Horikita — Tu sais que tu dis quelque chose d’extrêmement grave. Est-ce que c’est une blague ?

Moi — J’avais prévu de faire expulser Kushida depuis un moment. Non, en fait, je pense qu’il serait même mieux pour elle de faire ses valises.

Horikita — Alors tu étais sérieux… ?

Moi — Oui. Cet été, je pensais éliminer Kushida.

En réalité, ce n’est pas comme si l’on manquait vraiment d’opportunités de se débarrasser d’elle.

Horikita — Mais… Donc ça veut dire que la situation a changé, non, si tu m’en parles ?

Moi — Mhm, je voulais te laisser la décision.

Je n’avais pas encore décidé, et je voulais laisser à Horikita le soin de le faire. C’était pour ça que je lui en parlais.

Horikita — Puisque tu m’en parles… Je n’ai pas l’intention d’expulser Kushida. En fait, je n’ai pas l’intention d’expulser un camarade de classe comme ça.

Il semble que son idéal soit de plus en plus ancré dans la réalité.

Horikita — Mais je n’ai pas l’intention de faire preuve d’une extrême niaiserie comme Hirata-kun. Il y a en effet des camarades de classe qui frôlent la porte de sortie dans mon esprit. Bien sûr, leurs éventuelles contributions pourraient les faire rester et quelqu’un d’autre prendrait la place du sacrifice. 

En d’autres termes, elle avait déjà une petite idée de qui expulser si quelque chose comme le vote de classe se reproduisait.

Moi — Et si Kushida contribuait le moins ?

Horikita — Alors, bien sûr, elle serait la candidate prioritaire à l’expulsion.

Il semblait qu’elle ne mentait pas.

Horikita — Mais ce scénario est très peu probable.
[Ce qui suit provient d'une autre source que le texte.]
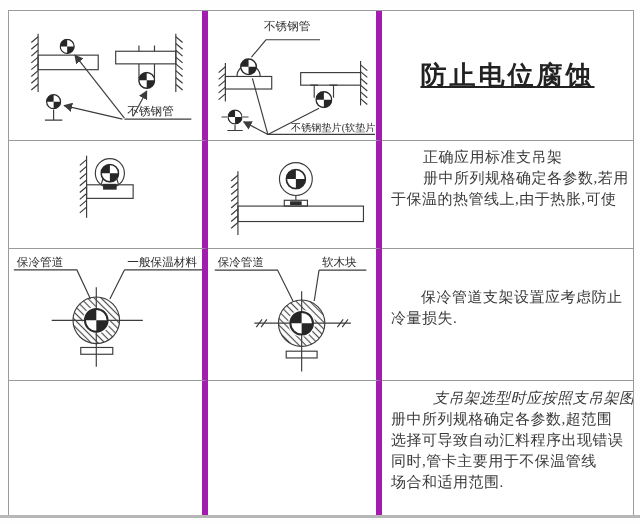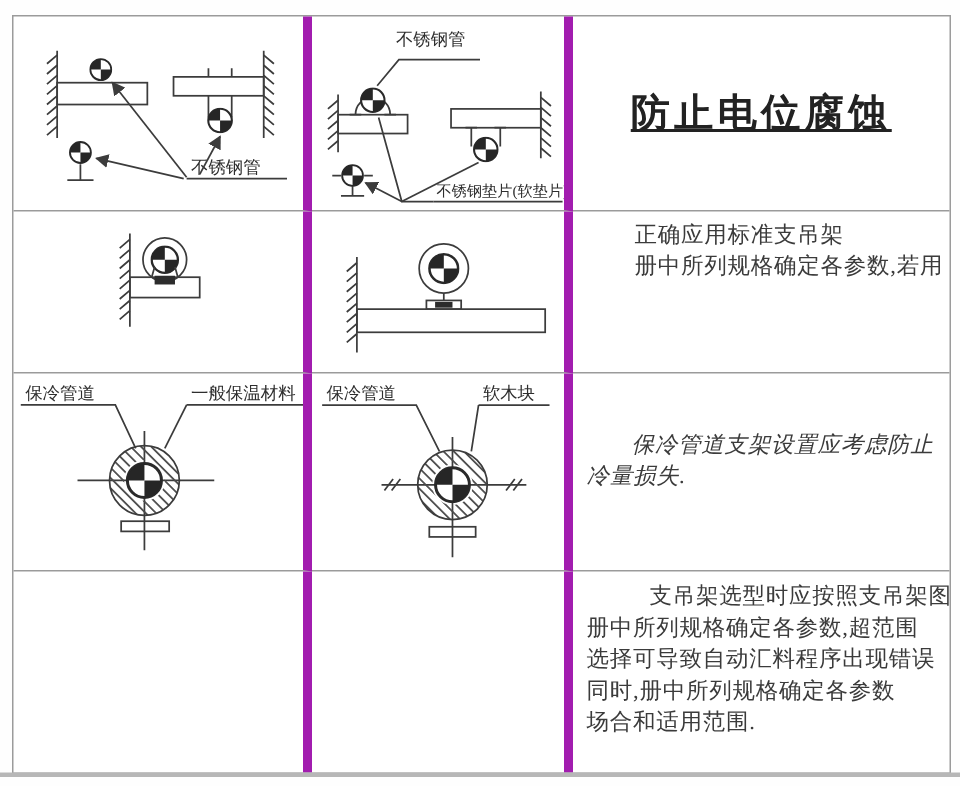"于保温的热管线上,由于热胀,可使" div.ln { html: none -> <div>于保温的热管线上,由于热胀,可使</div> }
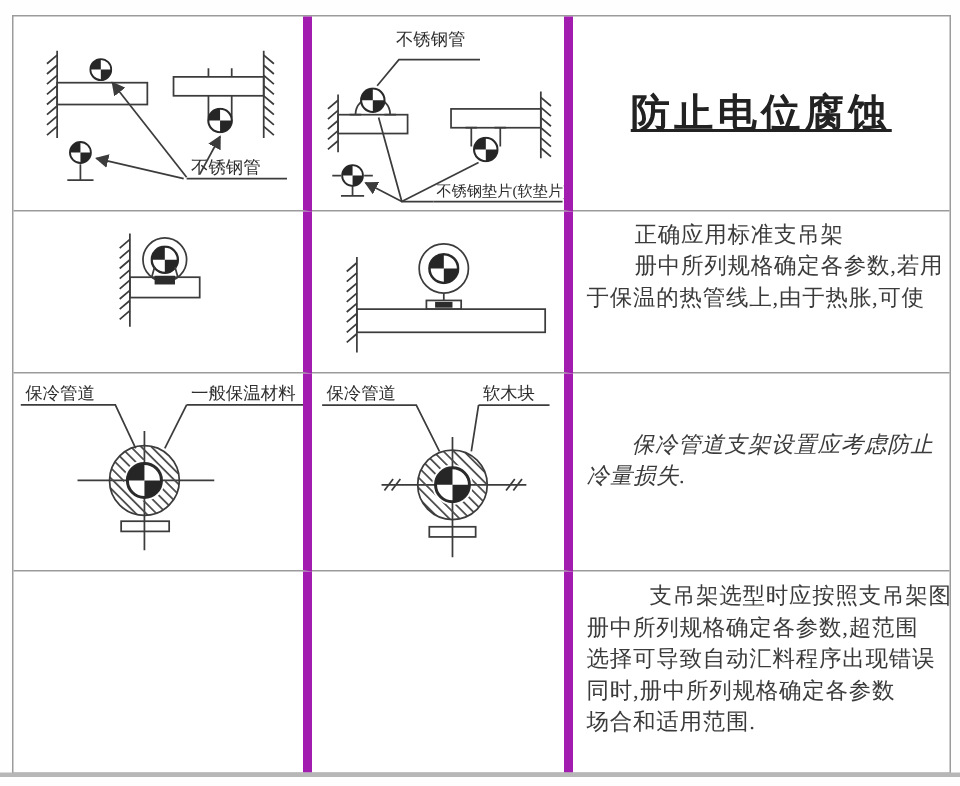"保冷管道支架设置应考虑防止" .pad-r3 { font-style: italic -> none }
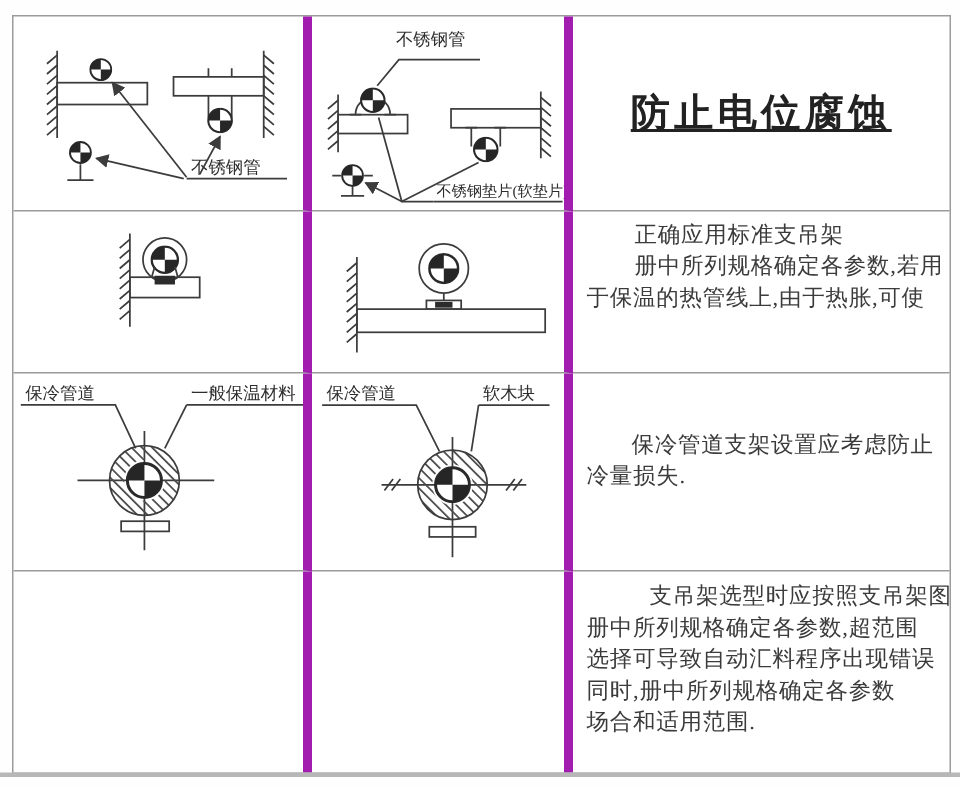"支吊架选型时应按照支吊架图" .ind42 { font-style: none -> italic }
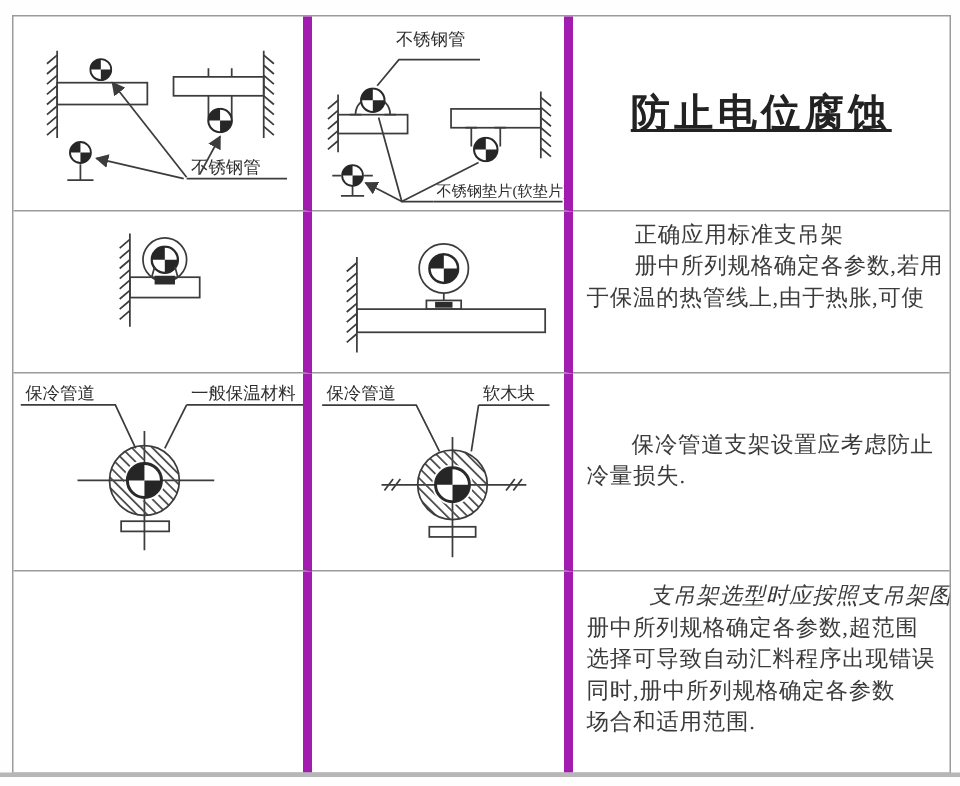"同时,册中所列规格确定各参数" div.ln { text: ,册中所列规格确定各参数 -> ,管卡主要用于不保温管线 }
Moi —  En effet. Elle s’implique beaucoup.

Elle en était capable académiquement et physiquement, et elle se tenait aussi en position de figure nécessaire dans la classe. Bien qu’elle ait subi certains dommages après l’abandon de Yamauchi, l’effet ne lui avait pas été fatal.

Moi — Je crois que je peux te faire confiance, c’est pour ça que je t’en ai parlé. Cependant, à mesure que tu grandiras et que tu deviendras le noyau de notre classe, Kushida deviendra une personne gênante.

Connaissant le passé de Kushida, je ne pouvais pas simplement l’effacer de ma mémoire.

Horikita — Alors tu veux te débarrasser d’elle en amont ?

Moi — Oui, tout juste. Après tout, elle ne sera pas assez naïve pour coopérer simplement parce qu’on le lui demande gentiment.

Horikita — Je ne peux pas le nier non plus. J’ai déjà compris qu’essayer de la persuader et de lui parler ne menait à rien.

Sachant cela, elle avait toujours l’intention d’accepter Kushida ? Avant, je pensais qu’elle était naïve, mais ce n’est plus le cas.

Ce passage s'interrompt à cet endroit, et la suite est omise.